Age Inequality
Age inequality is an important but often overlooked dimension of social stratification. Both the young and the old can experience significant disadvantage in terms of income, employment, status, and power, yet age-based inequality receives less sociological attention than class, gender, or ethnicity. The AQA specification requires you to understand age as a social construct, examine the inequalities associated with both youth and old age, and evaluate sociological explanations of age-based stratification.
Key Definition: Age inequality refers to the systematic differences in life chances, opportunities, resources, and social status experienced by people of different ages. These differences are not simply biological but are shaped by social, economic, and cultural factors.
The Social Construction of Age
While biological ageing is a universal process, the social significance attached to different ages varies enormously across cultures and historical periods. Age is socially constructed — the rights, expectations, and statuses associated with being young, middle-aged, or old are determined by society, not by biology.
Evidence for Social Construction
- Childhood: Philippe Aries (1962) argued that childhood as a distinct social category did not exist in medieval Europe. Children were treated as "little adults" — dressed the same, working alongside adults, and subject to the same punishments. The modern concept of childhood as a protected, innocent phase is a relatively recent invention.
- Youth: The concept of "the teenager" emerged in the 1950s, linked to the growth of consumer culture, extended education, and the development of distinct youth subcultures. In many societies, there is no equivalent category — young people transition directly from childhood to adult responsibilities.
- Old age: In some societies (e.g., traditional Chinese culture, many African societies), old age is associated with wisdom, authority, and respect. In modern Western societies, old age is more commonly associated with decline, dependency, and social exclusion.

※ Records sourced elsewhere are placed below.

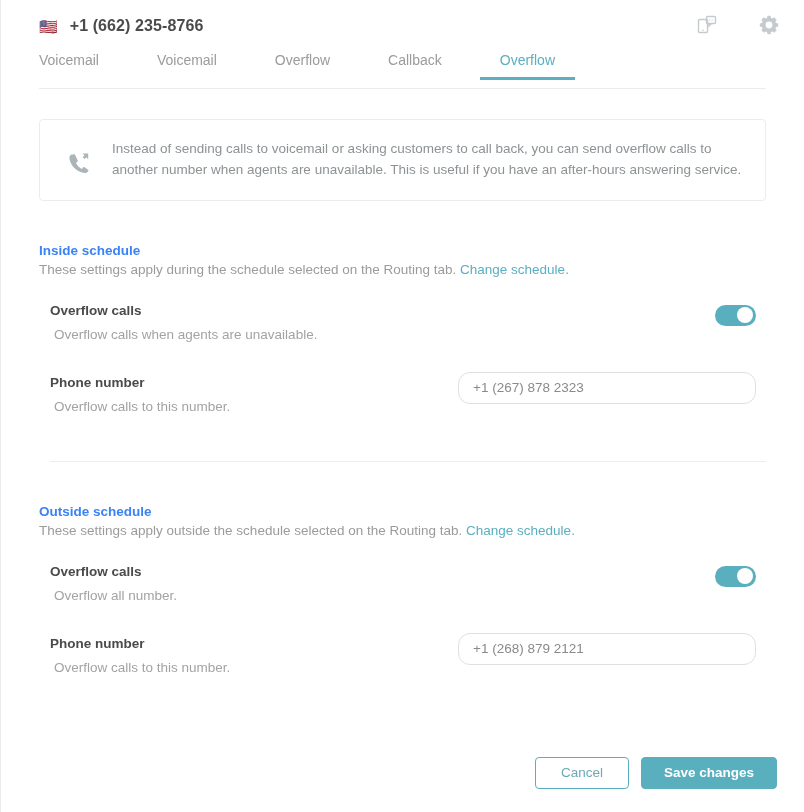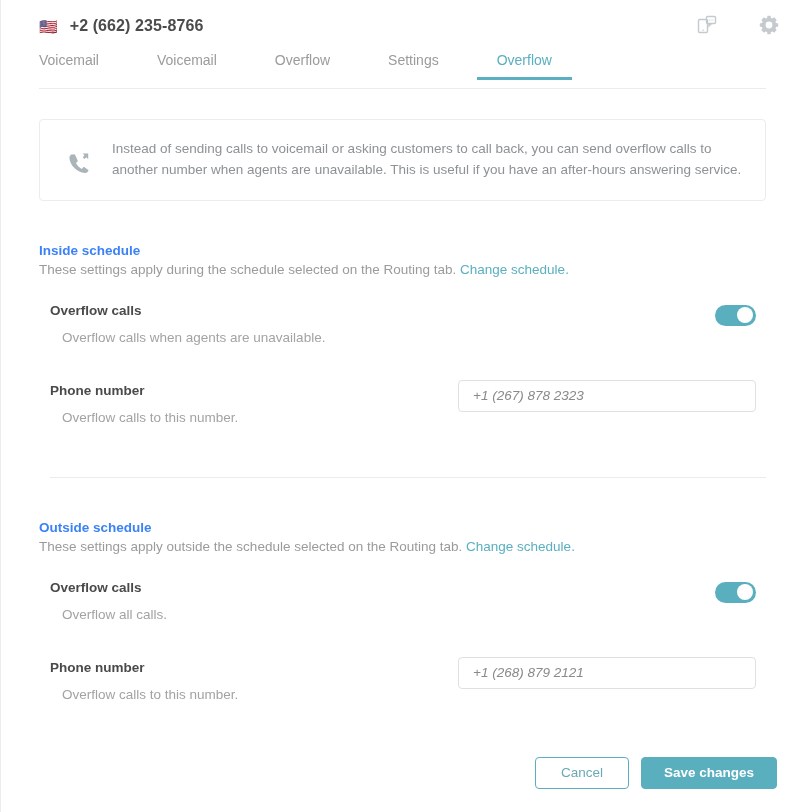"+2 (662) 235-8766" span.phone-title { text: +2 -> +1 }
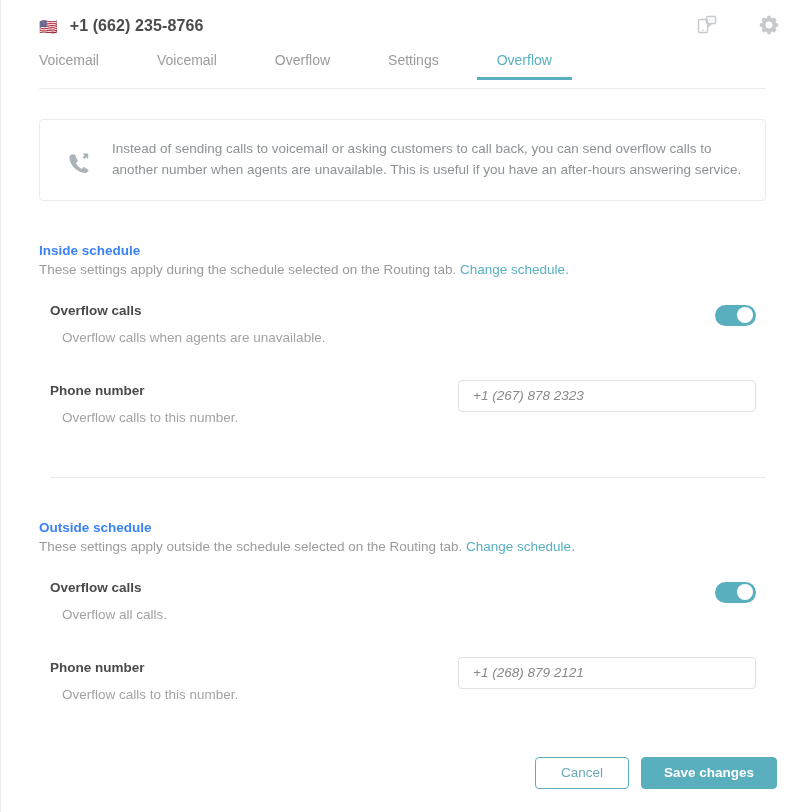"Settings" div.tab { text: Settings -> Callback }
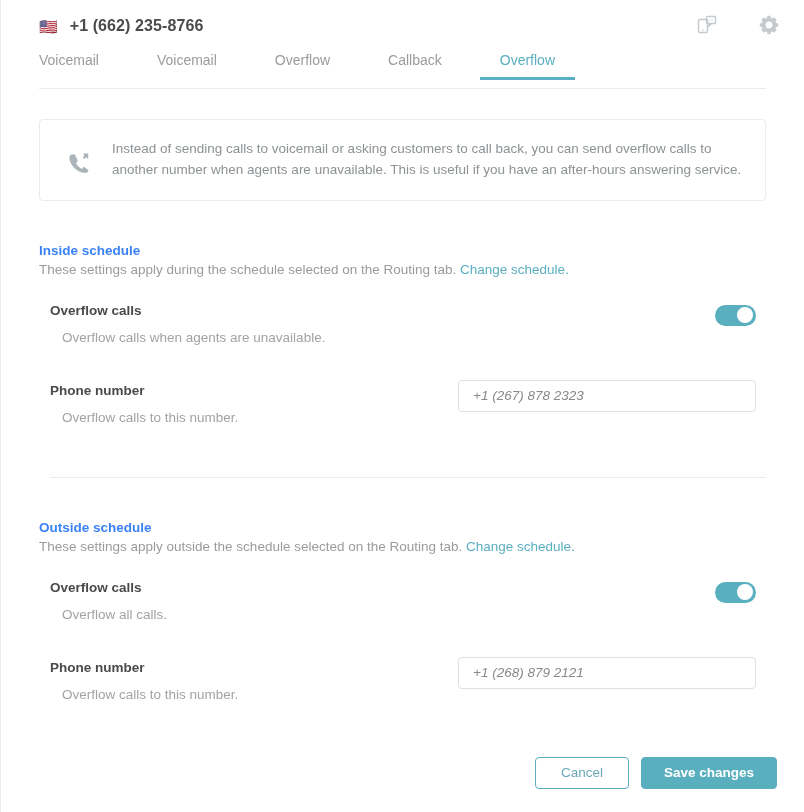"Overflow calls when agents are" .row-desc { margin: 12px -> 4px }
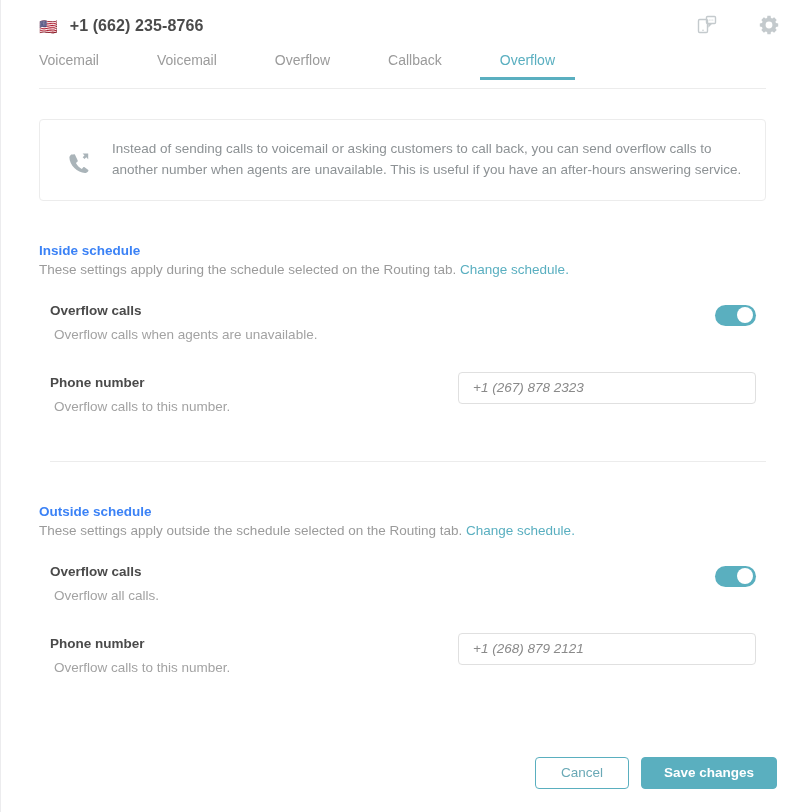"+1 (267) 878 2323" .phone-input { border-radius: 4px -> 12px; font-style: italic -> none }
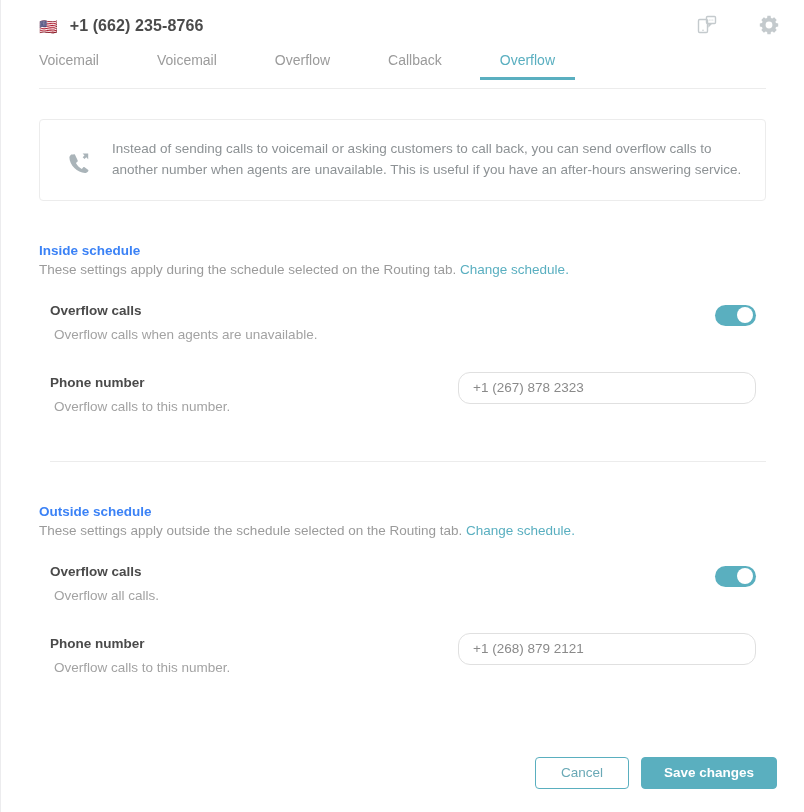"Overflow all calls." div.row-desc { text: calls -> number }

- Retirement: The concept of retirement is a modern invention. Before the introduction of state pensions (1908 in the UK), most people worked until they were physically unable to continue. The retirement age of 65 (originally set for men in 1925) was an arbitrary administrative decision, not a reflection of biological capacity.
Youth Inequality
Employment and Income
Young people face significant economic disadvantage:
- Youth unemployment: In 2023, the unemployment rate for 16-24-year-olds was approximately 11%, compared with 3.5% for the workforce as a whole (ONS). Youth unemployment is consistently two to three times higher than the overall rate.
- Underemployment: Many young people who are employed are in part-time, zero-hours, or temporary contracts that offer little security or progression.
- Low pay: The National Living Wage does not apply to those under 21 (who receive a lower National Minimum Wage rate). This institutionalises age-based pay inequality.
- The gig economy: Young people are disproportionately represented in the gig economy (Uber, Deliveroo, freelance work), which offers flexibility but minimal employment rights, sick pay, or pension contributions.
Housing
- Rising house prices and rents, combined with stagnant wages and student debt, have made homeownership increasingly inaccessible for young people. The proportion of 25-34-year-olds who own their home fell from 59% in 1996 to 28% in 2016 (Resolution Foundation).
- Young people are more likely to live in the private rented sector, which offers less security, poorer conditions, and higher costs relative to income.
- The term "Generation Rent" captures the experience of a generation locked out of property ownership.
Education and Debt
- The shift from grants to loans in higher education has saddled young people with significant debt. The average UK graduate in 2023 left university with over £45,000 of debt.
- While education is supposed to be the route to upward mobility, the returns to a degree have diminished as graduate numbers have increased — a process of credential inflation.
Intergenerational Inequality
Willetts (2010), in The Pinch, argued that the baby boomer generation (born 1945-1965) had accumulated unprecedented wealth — through property ownership, generous pensions, and free higher education — at the expense of subsequent generations. He described this as an intergenerational contract that had been broken: baby boomers had taken more than their fair share and were leaving younger generations with fewer opportunities, more debt, and a degraded environment.
Evaluation:
- The concept of intergenerational inequality captures real trends — falling homeownership, rising debt, pension decline.
- However, it can be criticised for treating each generation as homogeneous. Many baby boomers are poor, and many young people from wealthy families are not disadvantaged. Class remains a more powerful determinant of life chances than age.